───── MATERIAL PROVIDED

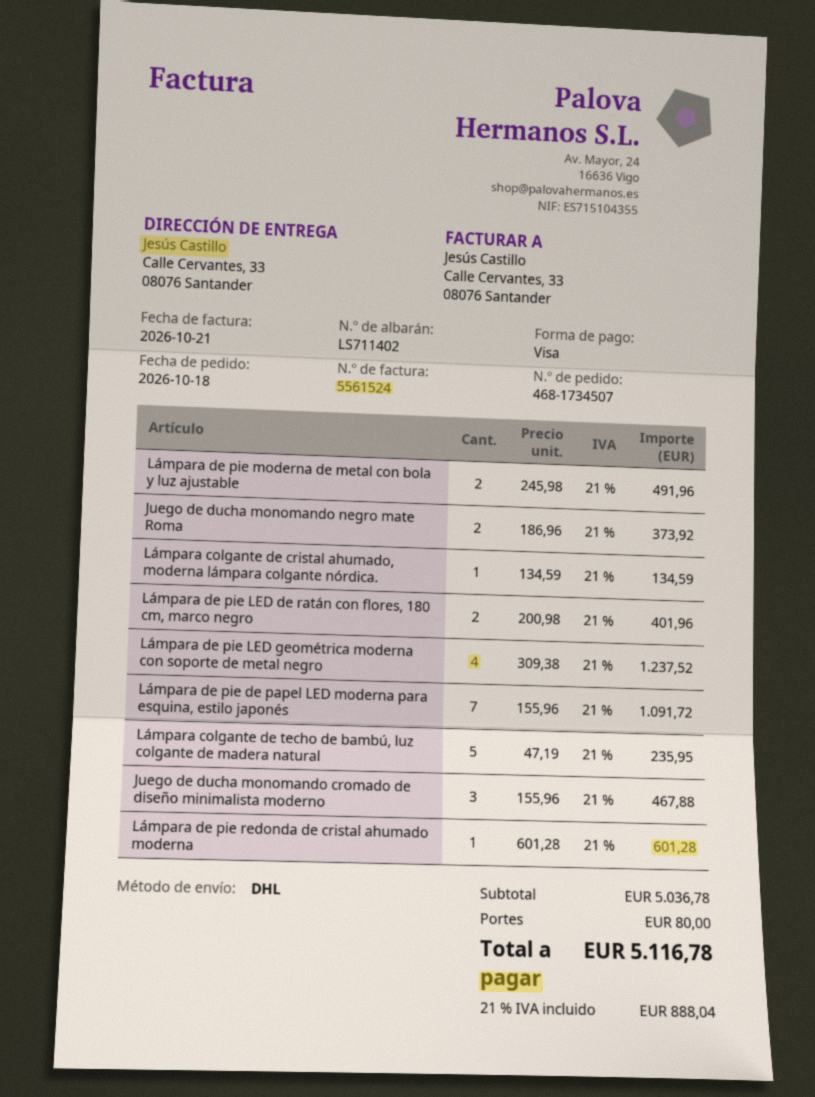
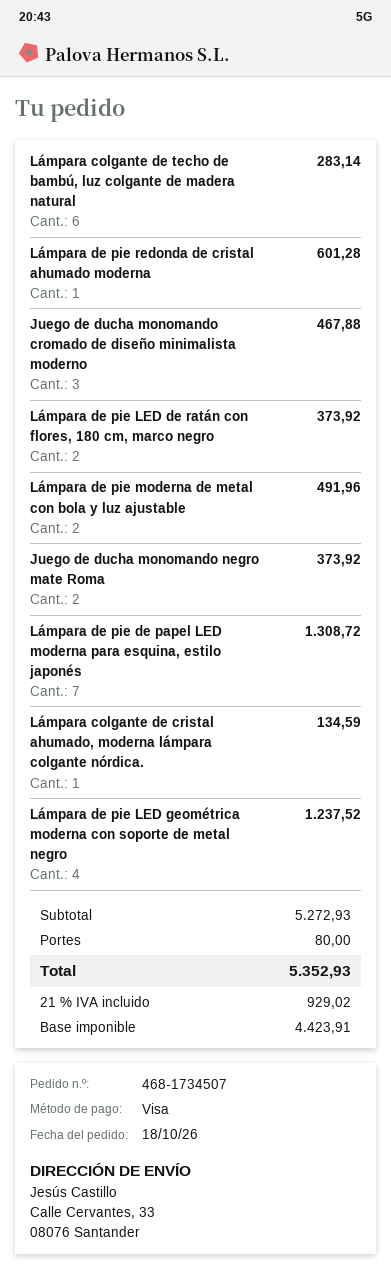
Lámpara de pie LED de ratán con flores, 180 cm, marco negro: 2 for 401.96 -> 2 for 373.92
Lámpara de pie de papel LED moderna para esquina, estilo japonés: 7 for 1091.72 -> 7 for 1308.72
Lámpara colgante de techo de bambú, luz colgante de madera natural: 5 for 235.95 -> 6 for 283.14
subtotal: 5036.78 -> 5272.93
tax: 21% = 888.04 -> 21% = 929.02
total: 5116.78 -> 5352.93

──────────

* AIM OF THE EXERCISE
The answer should be one number, the count of lines in the data that include the string "Lámpara".

* YOUR RESPONSE
3